Barney’s day—visiting his father.
Harold spent most of his time in bed reading. First the morning paper, then some scholarly work and, when he woke from his afternoon nap, the
World-Telegram.
After dinner he was usually too tired to do anything but sit up in bed and receive visitors.
Feeling guilty about “not doing anything useful,” he would take the burden of conversation upon himself, discoursing about current events or whatever book he was involved in at the moment. Yet there was always a barely perceptible tinge of apology in his voice.
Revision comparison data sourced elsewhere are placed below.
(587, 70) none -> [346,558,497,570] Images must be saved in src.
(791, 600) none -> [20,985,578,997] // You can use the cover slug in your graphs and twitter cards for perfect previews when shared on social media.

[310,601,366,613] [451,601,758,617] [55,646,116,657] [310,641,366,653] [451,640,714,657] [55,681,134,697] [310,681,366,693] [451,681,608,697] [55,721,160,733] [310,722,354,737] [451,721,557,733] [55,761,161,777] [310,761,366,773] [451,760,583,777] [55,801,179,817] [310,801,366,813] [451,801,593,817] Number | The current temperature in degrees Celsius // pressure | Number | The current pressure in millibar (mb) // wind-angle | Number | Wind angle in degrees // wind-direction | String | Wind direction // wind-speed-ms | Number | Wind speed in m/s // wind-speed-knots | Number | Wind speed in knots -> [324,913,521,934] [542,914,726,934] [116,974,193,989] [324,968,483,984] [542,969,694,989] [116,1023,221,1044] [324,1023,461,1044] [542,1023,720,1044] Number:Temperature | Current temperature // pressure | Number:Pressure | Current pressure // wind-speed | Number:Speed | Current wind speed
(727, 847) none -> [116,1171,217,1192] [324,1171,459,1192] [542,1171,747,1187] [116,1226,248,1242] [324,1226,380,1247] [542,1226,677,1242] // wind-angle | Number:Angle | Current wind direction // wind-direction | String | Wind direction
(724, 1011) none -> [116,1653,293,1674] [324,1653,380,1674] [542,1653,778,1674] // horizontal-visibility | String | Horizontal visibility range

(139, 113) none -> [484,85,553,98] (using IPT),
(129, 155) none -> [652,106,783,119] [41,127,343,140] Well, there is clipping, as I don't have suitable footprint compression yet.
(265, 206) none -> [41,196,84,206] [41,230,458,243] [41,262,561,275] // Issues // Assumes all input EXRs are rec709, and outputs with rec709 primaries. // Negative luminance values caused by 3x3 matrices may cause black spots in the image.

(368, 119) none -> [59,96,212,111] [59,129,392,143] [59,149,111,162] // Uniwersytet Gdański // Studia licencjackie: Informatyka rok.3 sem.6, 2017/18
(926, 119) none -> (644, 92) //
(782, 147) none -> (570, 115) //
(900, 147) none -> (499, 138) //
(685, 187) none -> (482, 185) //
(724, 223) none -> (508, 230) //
Barney sensed this and—reversing the traditional roles—tried to give his father peace of mind by reporting the exciting events in his own intellectual world. One evening he mentioned his fascination with psychoanalysis.
“Hey, Dad,” he asked, “ever read any Freud?”
“Why yes, a bit.”
The answer surprised Barney. He had expected his father to be uninformed about such “modern” things.
“When I was in the Army hospital,” Harold continued, “there was a very sympathetic psychiatrist who would visit us and make us tell him—again and again—how we were wounded. He must have done it a dozen times. And it helped. It really helped.”
“How, Dad?” Barney asked with mounting fascination.
“Well, I’m sure you remember how Freud explains the dream process—”
“I know he says that dreams unlock our unconscious mind—”
“Yes. Well, this doctor was helping my psyche to heal by ‘dreaming out loud.’ Every night I had been reliving that explosion, but talking about it again and again finally put an end to those awful nightmares.”
Then a thought occurred to Harold. “By the way, what course are you reading this for?”
Embarrassed, Barney confessed that he was reading psychologyin his “spare time.” They both knew that he didn’t have any, and he fully expected a scolding for neglecting his school-work. But again his father surprised him.
“Well, son, it won’t do your grades any good. But I’ve always thought the real purpose of an education was to stimulate the mind to think. Tell me, have you read any Jung?”
Barney shook his head.
“Well, why not look at
his
theory of dreams and the Collective Unconscious—then perhaps we can chat about it.”
“Sure, Dad, sure. Maybe Mom can bring back a copy from the library.”
“No need for that,” Harold responded, “there’s a copy in my study—on the same shelf as Artemidorus.”
Thereafter, Barney looked forward to these visits with Harold as the
best
part of the day.
It was usually after ten before Barney could sit down and begin studying. By midnight he was often too exhausted to go on and would collapse into bed. Inevitably, he started to fall behind in his classes.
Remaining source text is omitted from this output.